(Data for the task)

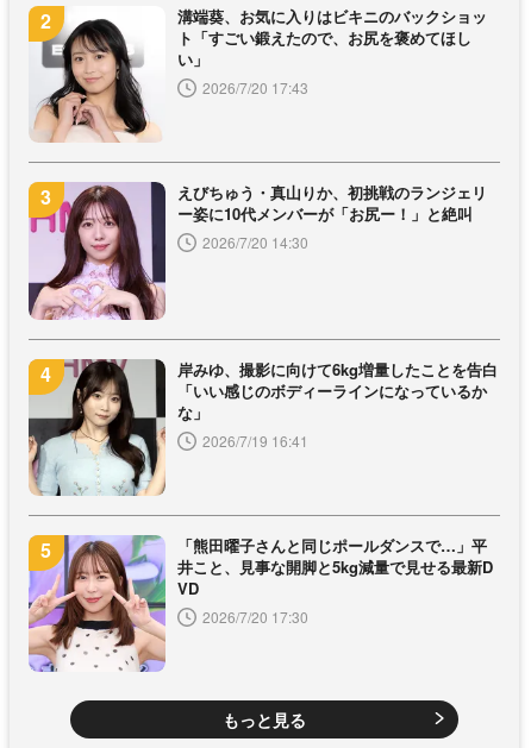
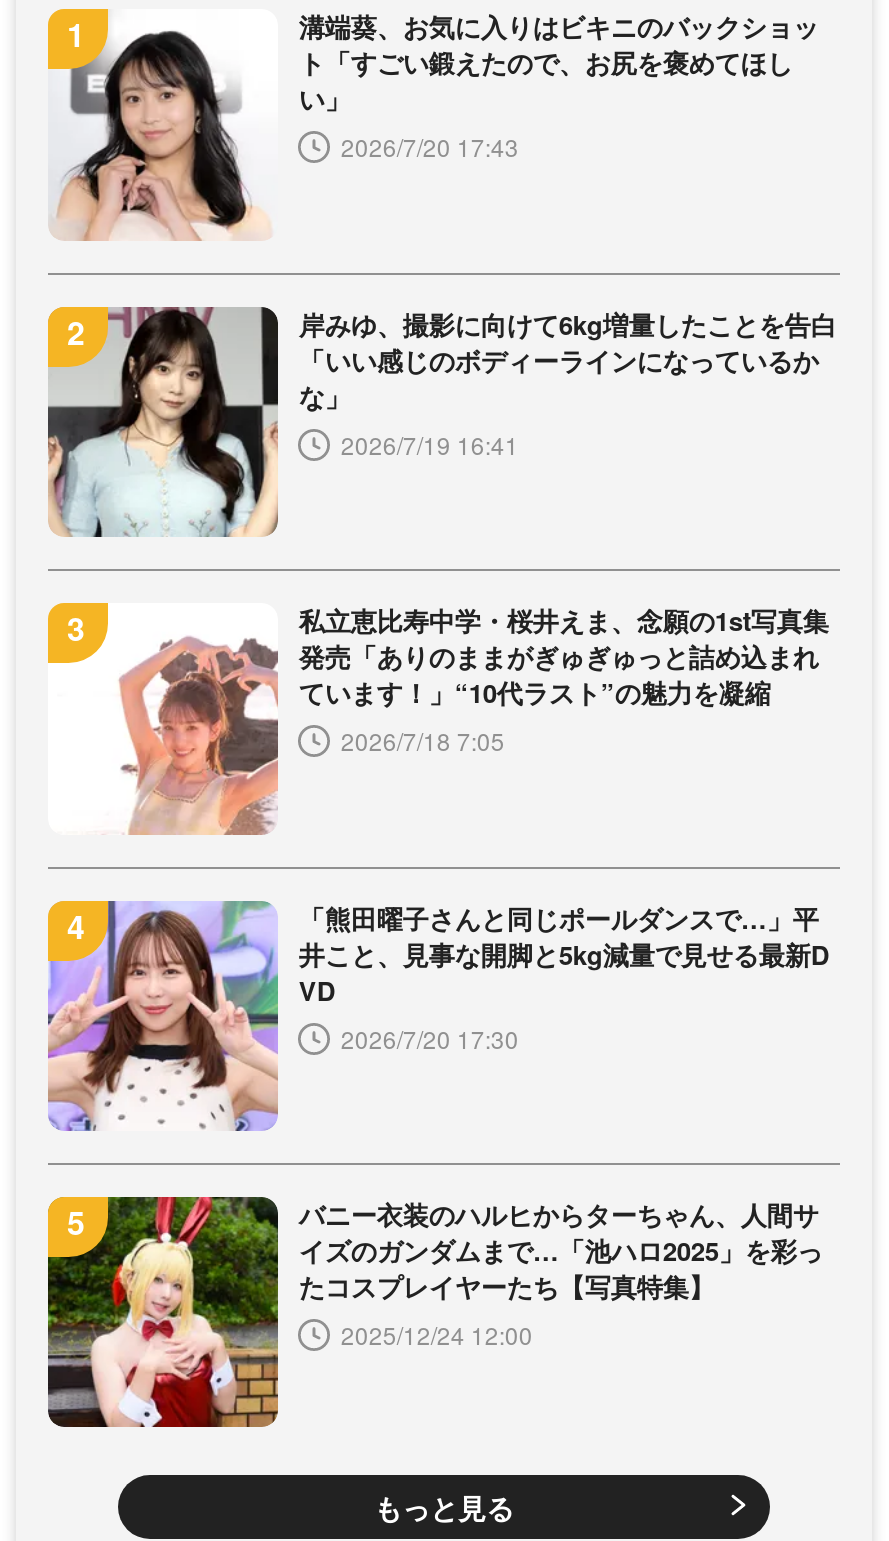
[27,181,487,321] [image] | えびちゅう・真山りか、初挑戦のランジェリ | ー姿に10代メンバーが「お尻ー！」と絶叫 | 2026/7/20 14:30 -> none
moved [26,356,498,497] -> [44,302,837,540]: [image] | 岸みゆ、撮影に向けて6kg増量したことを告白 | 「いい感じのボディーラインになっているか | な」 | 2026/7/19 16:41
none -> [48,601,829,836] [image] | 私立恵比寿中学・桜井えま、念願の1st写真集 | 発売「ありのままがぎゅぎゅっと詰め込まれ | ています！」“10代ラスト”の魅力を凝縮 | 2026/7/18 7:05
none -> [46,1194,823,1428] [image] | バニー衣装のハルヒからターちゃん、人間サ | イズのガンダムまで…「池ハロ2025」を彩っ | たコスプレイヤーたち【写真特集】 | 2025/12/24 12:00

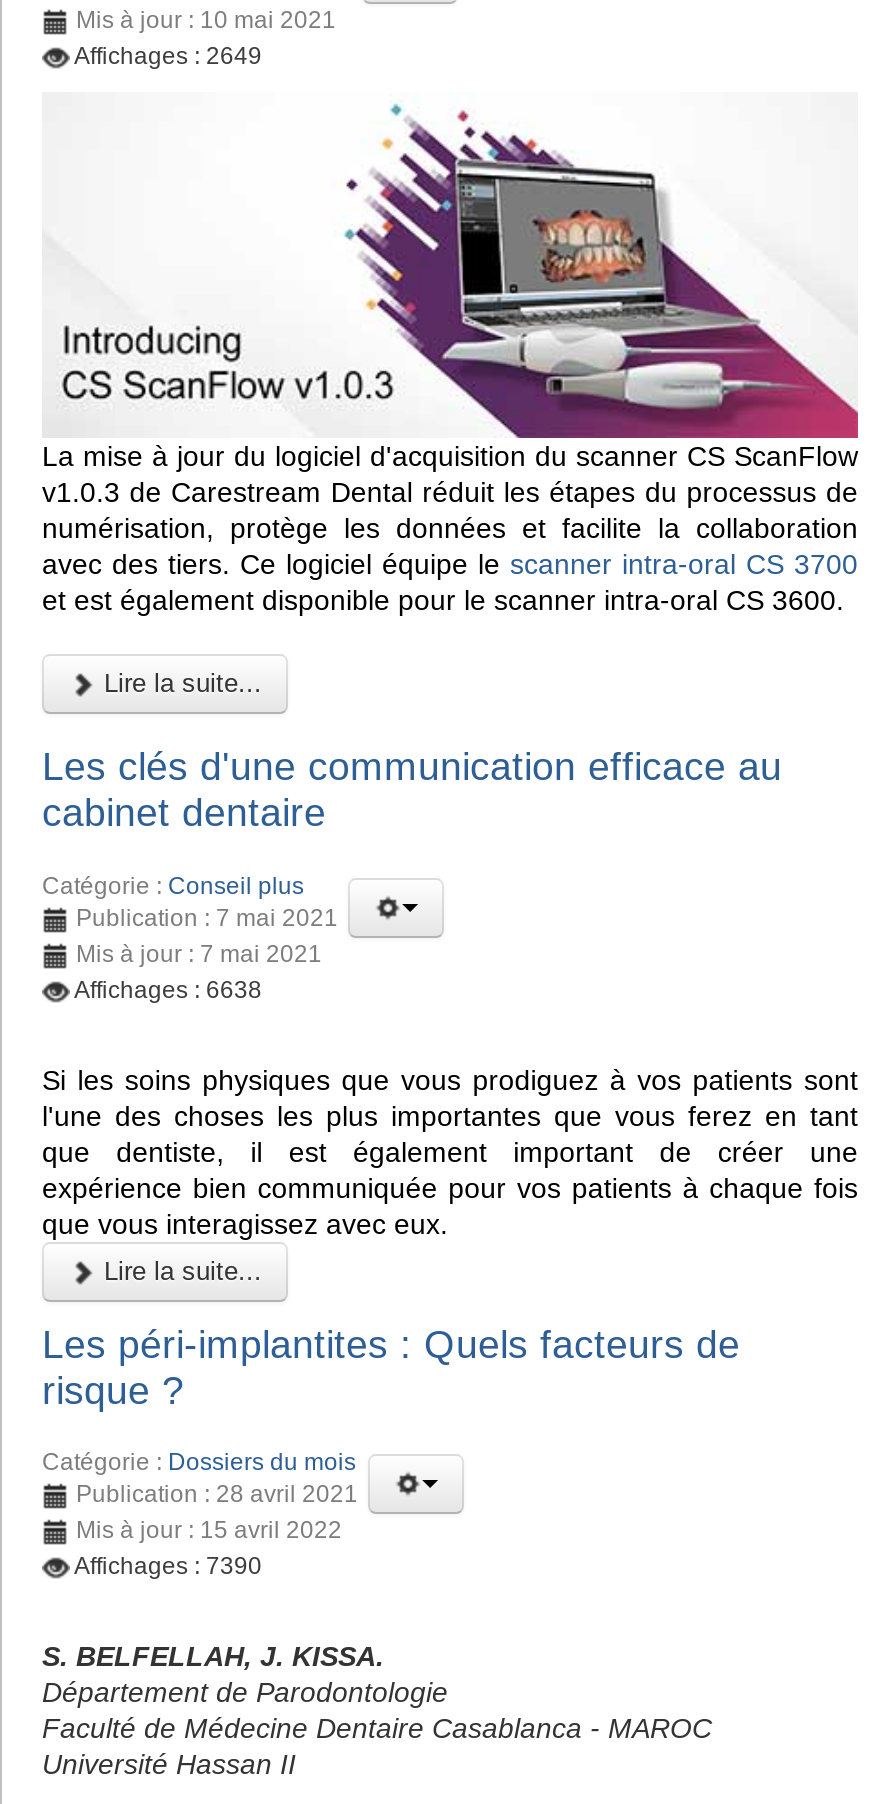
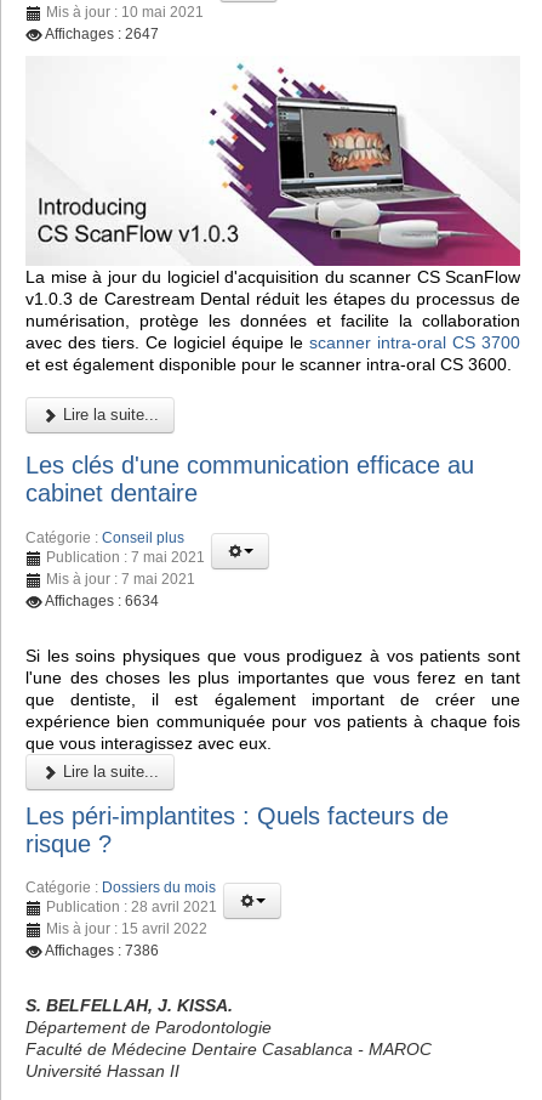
[74,42,262,70] Affichages : 2649 -> [45,26,159,43] Affichages : 2647
[74,976,262,1004] Affichages : 6638 -> [45,592,159,609] Affichages : 6634
[74,1553,262,1581] Affichages : 7390 -> [45,943,159,960] Affichages : 7386

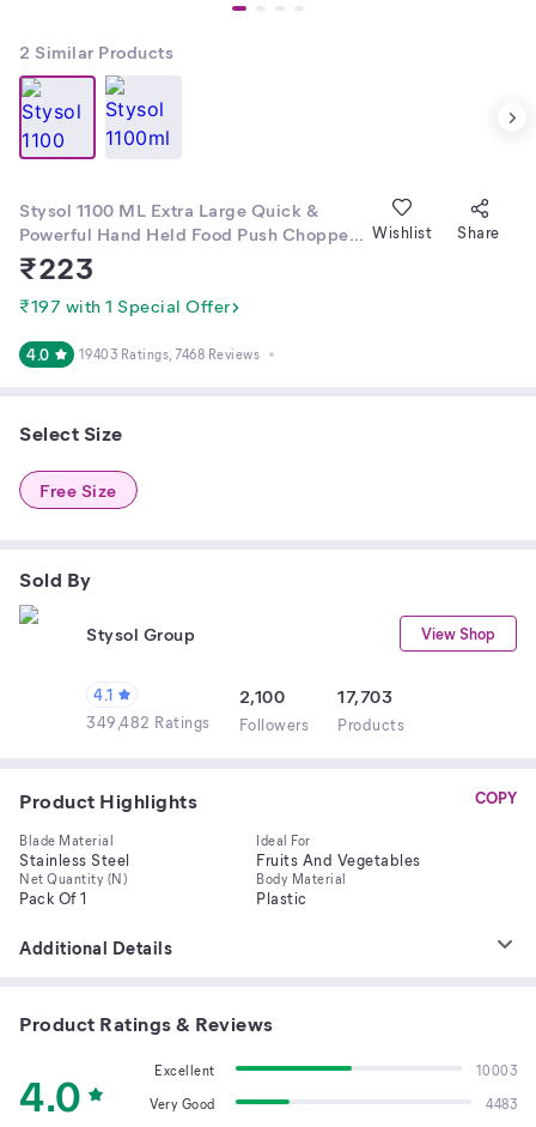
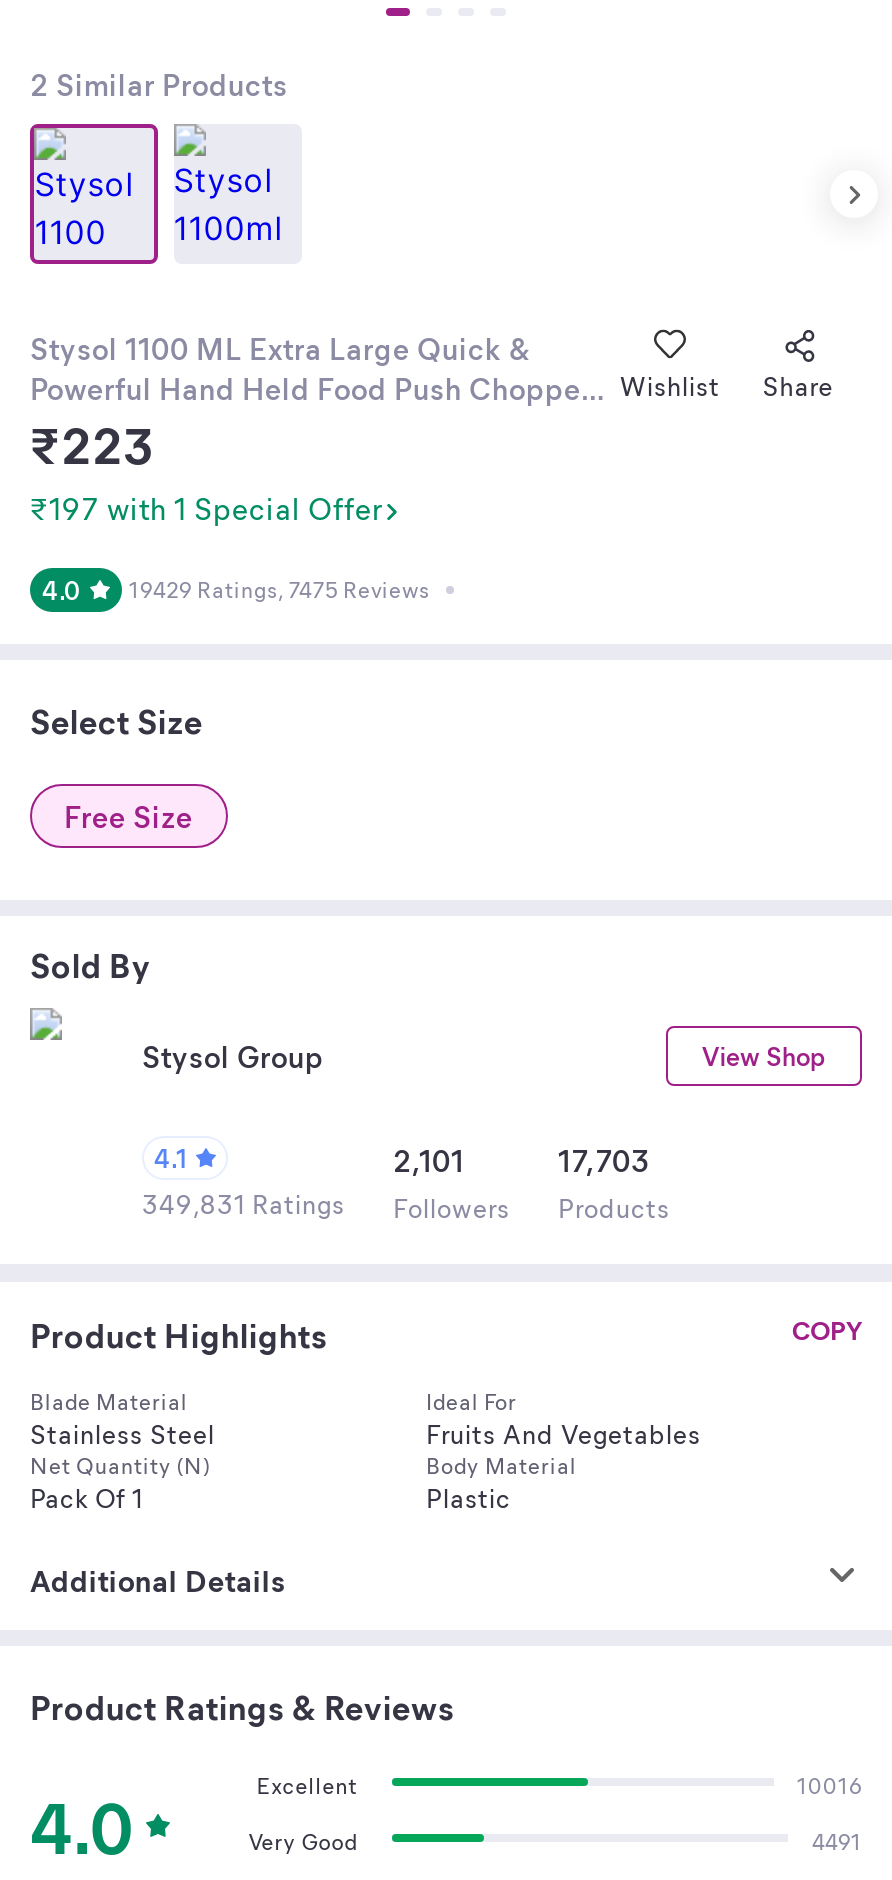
[78,345,260,363] 19403 Ratings, 7468 Reviews -> [129,574,430,604] 19429 Ratings, 7475 Reviews
[239,684,285,708] 2,100 -> [393,1140,464,1180] 2,101
[86,711,404,734] 349,482 Ratings Followers Products -> [142,1186,670,1224] 349,831 Ratings Followers Products
[476,1061,517,1079] 10003 -> [797,1770,862,1800] 10016
[486,1095,517,1113] 4483 -> [812,1826,862,1856] 4491

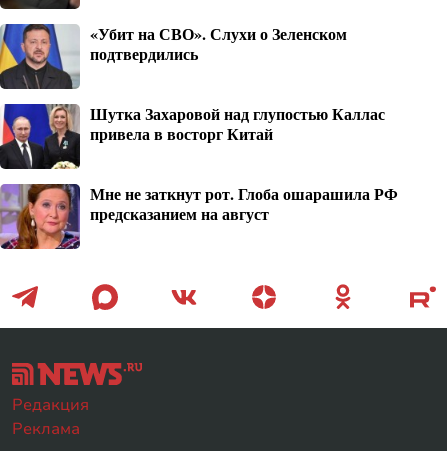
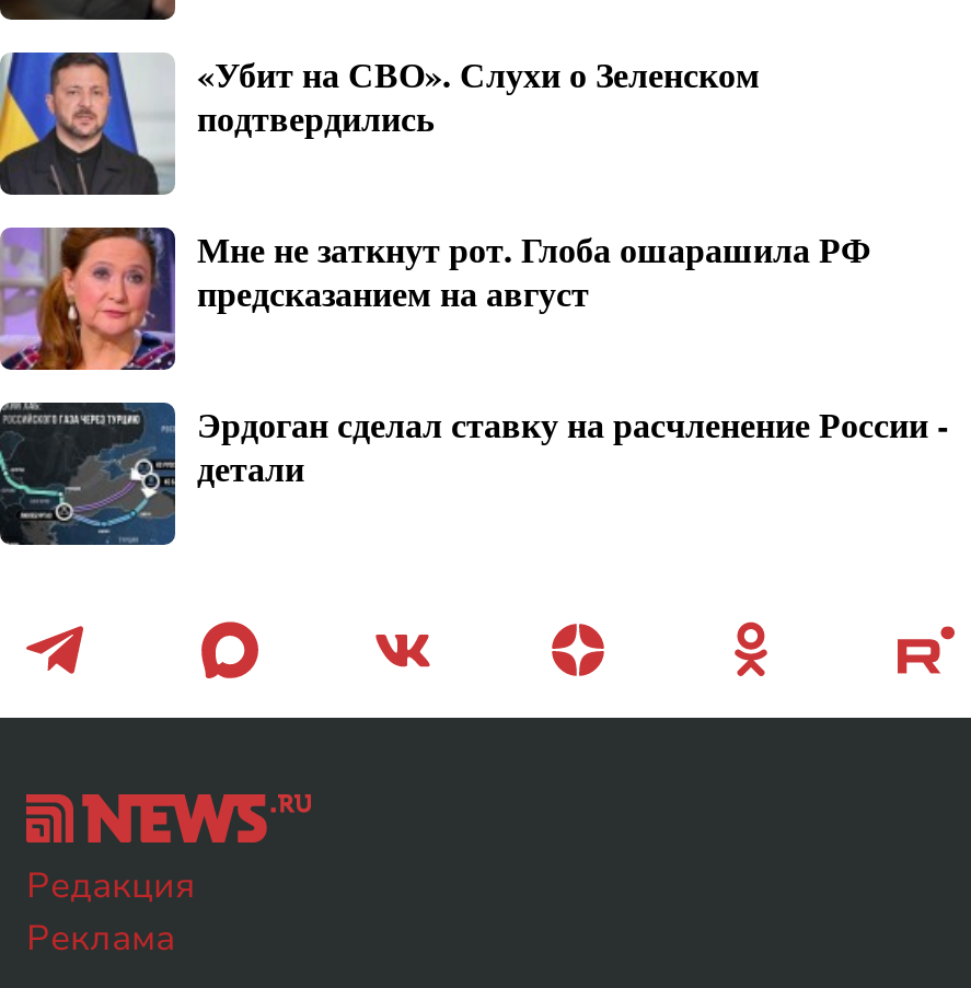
[3,102,385,170] [image] | Шутка Захаровой над глупостью Каллас | привела в восторг Китай -> none
moved [0,182,398,251] -> [0,223,871,374]: [image] | Мне не заткнут рот. Глоба ошарашила РФ | предсказанием на август
none -> [7,399,948,547] [image] | Эрдоган сделал ставку на расчленение России - | детали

(End Data for the task)

> **Task instructions**:
Collect the lines of the records that include the string "moved".

> **Answer section**:
moved [26,356,498,497] -> [44,302,837,540]: [image] | 岸みゆ、撮影に向けて6kg増量したことを告白 | 「いい感じのボディーラインになっているか | な」 | 2026/7/19 16:41
moved [0,182,398,251] -> [0,223,871,374]: [image] | Мне не заткнут рот. Глоба ошарашила РФ | предсказанием на август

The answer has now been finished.